# 2010 Pinarello FP3 Weight



## BillyK (Aug 5, 2010)

Hello,
Yesterday after test riding both a 2011 Cervelo R3 (Rival) and a 2010 Pinarello FP3 (Force/Rival), I decided to put the Pinarello on layaway. It's a new leftover so the LBS gave me a pretty good deal. Does anyone know what the stock weight is for this bike? It's a 54cm. I plan to swap over my Soul S2.0 wheels, Romin Team Saddle, as well as some Force cranks so I'm thinking an additional reduction of around 1lb when all said and done. 
I realize that these bikes aren't considered super light when compared to some others which I'm fine with, but I was just curious as to what I could expect. Thanks!

- Bill


----------



## james_in_Italy (Sep 27, 2008)

*Weight of FP3 Frameset*

Advertised frameset weight is 1100 grams.
http://www.pinarello.com/eng/fp3_497.php)
Same as FPQuattro and 140 grams more than Prince.

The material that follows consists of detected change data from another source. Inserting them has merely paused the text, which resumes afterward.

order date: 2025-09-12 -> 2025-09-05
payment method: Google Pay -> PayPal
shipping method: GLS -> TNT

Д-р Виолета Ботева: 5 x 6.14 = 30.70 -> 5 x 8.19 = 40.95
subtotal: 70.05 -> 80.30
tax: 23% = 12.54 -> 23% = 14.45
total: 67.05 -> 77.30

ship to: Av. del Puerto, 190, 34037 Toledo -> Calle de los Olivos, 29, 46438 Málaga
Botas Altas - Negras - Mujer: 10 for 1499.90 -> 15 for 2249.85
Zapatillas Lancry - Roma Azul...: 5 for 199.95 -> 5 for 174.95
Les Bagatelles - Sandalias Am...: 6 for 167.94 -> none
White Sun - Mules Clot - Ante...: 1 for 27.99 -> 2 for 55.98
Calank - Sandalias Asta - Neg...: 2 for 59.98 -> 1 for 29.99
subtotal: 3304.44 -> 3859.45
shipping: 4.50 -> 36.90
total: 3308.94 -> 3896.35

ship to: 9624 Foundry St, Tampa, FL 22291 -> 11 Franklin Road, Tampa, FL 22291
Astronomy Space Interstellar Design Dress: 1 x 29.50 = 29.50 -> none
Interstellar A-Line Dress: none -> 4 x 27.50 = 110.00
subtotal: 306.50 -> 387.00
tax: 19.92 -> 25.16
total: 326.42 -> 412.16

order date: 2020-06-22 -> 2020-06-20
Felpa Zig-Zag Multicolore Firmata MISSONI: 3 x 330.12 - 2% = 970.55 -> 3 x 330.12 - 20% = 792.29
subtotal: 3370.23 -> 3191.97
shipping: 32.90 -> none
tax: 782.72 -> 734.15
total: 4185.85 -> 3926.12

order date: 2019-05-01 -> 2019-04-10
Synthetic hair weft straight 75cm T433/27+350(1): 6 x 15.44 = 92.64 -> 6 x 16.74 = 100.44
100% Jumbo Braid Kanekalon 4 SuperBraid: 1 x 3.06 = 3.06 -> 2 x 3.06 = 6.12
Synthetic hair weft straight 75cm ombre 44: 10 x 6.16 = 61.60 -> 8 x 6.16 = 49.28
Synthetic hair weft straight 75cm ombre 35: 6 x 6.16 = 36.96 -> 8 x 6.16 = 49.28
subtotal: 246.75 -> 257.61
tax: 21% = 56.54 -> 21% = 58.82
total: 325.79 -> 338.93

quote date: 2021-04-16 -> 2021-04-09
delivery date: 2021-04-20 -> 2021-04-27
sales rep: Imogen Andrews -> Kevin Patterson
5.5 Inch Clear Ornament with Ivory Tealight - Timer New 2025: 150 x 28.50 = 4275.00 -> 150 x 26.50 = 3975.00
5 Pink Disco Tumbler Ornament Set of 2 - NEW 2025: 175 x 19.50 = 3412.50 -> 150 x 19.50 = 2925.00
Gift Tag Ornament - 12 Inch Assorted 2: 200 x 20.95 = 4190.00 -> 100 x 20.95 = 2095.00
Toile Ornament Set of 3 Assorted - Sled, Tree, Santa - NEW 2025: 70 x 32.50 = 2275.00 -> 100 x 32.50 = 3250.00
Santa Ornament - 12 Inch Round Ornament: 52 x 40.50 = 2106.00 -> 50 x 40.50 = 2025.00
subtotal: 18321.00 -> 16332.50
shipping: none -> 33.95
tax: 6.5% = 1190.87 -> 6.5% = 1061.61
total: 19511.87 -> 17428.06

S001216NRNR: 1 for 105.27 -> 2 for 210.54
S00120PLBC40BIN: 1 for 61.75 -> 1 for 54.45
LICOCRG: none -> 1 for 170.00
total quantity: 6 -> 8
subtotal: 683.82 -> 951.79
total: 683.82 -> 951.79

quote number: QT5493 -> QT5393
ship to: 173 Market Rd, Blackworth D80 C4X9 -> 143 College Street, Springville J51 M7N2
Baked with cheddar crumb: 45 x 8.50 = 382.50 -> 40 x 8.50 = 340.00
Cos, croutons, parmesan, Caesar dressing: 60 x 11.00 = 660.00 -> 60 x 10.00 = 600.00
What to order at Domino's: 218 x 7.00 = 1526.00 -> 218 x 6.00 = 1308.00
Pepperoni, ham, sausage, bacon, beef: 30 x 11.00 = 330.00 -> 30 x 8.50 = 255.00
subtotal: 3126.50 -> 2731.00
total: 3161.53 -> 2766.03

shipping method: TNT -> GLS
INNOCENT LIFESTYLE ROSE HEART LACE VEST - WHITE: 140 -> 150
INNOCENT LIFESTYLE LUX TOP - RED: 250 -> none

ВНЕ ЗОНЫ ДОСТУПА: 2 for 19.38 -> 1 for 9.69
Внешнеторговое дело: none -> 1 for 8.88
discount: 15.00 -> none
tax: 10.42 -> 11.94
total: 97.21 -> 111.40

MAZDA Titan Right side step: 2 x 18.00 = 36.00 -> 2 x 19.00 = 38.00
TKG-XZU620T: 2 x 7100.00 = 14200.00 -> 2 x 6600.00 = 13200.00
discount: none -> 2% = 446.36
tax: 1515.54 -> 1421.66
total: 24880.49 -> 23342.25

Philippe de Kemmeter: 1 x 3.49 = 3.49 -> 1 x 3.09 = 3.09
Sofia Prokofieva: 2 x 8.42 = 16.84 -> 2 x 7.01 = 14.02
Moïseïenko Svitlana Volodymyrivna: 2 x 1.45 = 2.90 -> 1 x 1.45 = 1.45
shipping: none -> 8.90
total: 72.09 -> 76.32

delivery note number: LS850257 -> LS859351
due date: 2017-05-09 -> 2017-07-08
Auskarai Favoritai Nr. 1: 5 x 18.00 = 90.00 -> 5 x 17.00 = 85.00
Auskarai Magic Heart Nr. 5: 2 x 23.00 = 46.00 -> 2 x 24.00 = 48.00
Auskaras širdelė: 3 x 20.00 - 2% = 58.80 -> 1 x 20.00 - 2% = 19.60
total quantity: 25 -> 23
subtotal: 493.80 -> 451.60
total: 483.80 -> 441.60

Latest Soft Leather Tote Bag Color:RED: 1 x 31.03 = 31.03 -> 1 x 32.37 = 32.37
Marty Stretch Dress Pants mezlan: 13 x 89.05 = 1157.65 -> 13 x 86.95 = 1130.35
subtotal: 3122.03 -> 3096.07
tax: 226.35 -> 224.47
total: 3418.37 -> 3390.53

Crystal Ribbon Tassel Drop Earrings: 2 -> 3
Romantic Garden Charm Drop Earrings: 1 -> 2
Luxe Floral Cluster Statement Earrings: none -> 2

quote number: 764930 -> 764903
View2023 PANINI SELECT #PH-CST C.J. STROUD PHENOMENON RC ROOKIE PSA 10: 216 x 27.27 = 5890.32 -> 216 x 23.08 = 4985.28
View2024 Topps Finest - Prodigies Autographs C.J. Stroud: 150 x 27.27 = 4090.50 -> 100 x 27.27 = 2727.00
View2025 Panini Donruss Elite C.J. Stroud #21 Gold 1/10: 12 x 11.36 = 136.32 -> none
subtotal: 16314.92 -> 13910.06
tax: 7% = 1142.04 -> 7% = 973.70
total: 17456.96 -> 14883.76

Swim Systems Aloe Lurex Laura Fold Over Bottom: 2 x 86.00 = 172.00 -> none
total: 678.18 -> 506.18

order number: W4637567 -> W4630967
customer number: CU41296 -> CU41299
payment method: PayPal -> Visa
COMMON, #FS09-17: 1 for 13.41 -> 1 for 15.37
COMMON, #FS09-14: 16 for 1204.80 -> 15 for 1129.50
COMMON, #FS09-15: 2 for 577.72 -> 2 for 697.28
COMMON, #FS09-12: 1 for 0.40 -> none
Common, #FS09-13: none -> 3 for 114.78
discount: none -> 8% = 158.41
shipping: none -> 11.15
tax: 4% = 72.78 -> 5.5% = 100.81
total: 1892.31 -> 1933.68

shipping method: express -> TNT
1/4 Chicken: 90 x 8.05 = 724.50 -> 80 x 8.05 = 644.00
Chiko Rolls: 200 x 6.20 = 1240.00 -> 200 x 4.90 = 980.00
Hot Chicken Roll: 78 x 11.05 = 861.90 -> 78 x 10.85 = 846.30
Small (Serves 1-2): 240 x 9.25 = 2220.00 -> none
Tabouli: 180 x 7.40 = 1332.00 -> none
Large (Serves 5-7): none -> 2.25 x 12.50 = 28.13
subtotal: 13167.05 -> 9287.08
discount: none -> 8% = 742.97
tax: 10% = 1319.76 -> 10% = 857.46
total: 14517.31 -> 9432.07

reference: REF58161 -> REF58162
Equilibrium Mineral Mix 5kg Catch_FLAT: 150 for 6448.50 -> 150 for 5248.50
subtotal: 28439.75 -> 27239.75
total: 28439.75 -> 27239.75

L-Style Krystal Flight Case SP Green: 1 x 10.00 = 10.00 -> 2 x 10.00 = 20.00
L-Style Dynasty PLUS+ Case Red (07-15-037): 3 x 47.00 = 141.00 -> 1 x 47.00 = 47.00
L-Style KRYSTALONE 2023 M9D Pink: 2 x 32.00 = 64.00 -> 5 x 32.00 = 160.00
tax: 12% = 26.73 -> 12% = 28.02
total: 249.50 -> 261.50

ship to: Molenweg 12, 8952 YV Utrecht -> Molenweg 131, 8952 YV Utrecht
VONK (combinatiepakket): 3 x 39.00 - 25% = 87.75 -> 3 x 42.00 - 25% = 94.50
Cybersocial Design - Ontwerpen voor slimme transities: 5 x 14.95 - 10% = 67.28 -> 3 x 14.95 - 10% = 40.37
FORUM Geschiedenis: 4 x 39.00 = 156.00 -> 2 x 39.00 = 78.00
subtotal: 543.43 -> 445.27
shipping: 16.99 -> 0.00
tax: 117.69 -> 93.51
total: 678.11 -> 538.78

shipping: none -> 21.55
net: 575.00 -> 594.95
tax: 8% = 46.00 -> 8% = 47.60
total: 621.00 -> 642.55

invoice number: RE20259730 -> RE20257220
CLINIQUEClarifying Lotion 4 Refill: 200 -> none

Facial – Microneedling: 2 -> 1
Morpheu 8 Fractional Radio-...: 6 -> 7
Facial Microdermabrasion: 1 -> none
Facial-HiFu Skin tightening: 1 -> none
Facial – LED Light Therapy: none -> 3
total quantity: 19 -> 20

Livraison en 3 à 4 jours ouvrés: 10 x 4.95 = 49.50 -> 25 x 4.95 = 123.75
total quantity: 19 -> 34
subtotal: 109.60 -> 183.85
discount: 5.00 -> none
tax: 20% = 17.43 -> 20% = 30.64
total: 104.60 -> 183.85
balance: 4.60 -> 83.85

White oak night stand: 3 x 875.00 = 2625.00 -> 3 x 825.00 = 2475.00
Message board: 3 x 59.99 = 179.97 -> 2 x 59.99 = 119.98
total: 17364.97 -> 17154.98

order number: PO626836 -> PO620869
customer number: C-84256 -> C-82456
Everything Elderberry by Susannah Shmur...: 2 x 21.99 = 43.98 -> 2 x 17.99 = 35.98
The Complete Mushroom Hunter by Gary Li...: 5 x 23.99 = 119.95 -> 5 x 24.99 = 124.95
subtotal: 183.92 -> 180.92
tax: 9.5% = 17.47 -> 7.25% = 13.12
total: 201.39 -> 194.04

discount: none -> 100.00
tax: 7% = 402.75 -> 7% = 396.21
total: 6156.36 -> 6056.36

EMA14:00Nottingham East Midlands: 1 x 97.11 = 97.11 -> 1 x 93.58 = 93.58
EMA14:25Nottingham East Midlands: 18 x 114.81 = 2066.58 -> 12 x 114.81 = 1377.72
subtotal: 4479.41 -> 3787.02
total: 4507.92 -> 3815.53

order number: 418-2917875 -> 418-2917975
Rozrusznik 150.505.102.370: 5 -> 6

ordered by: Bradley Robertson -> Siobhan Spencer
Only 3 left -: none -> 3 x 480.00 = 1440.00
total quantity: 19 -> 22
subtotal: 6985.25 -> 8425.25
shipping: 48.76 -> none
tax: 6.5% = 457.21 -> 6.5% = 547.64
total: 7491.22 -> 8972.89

For what its worth, I've put many miles on my FP3 over the last two years and I'm still in love. Campagnolo equipped with Centaur groupset and Zonda wheels. :thumbsup:


----------



## softwaredeveloper99 (May 17, 2009)

I have the Quartro and love it - not the lightest however rides super nice


----------



## BillyK (Aug 5, 2010)

Nice bike James! Here's a picture of my new ride.
2010 Pinarello FP3 
Changes made to stock setup: (swapped over from my previous ride)

Romin Team Saddle
Thomson Elite Seatpost
SRAM Force Crankset
SRAM Red Chainrings
Speedplay Pedals
Soul S2.0 Wheelset
Weight as shown - 16.8lbs


----------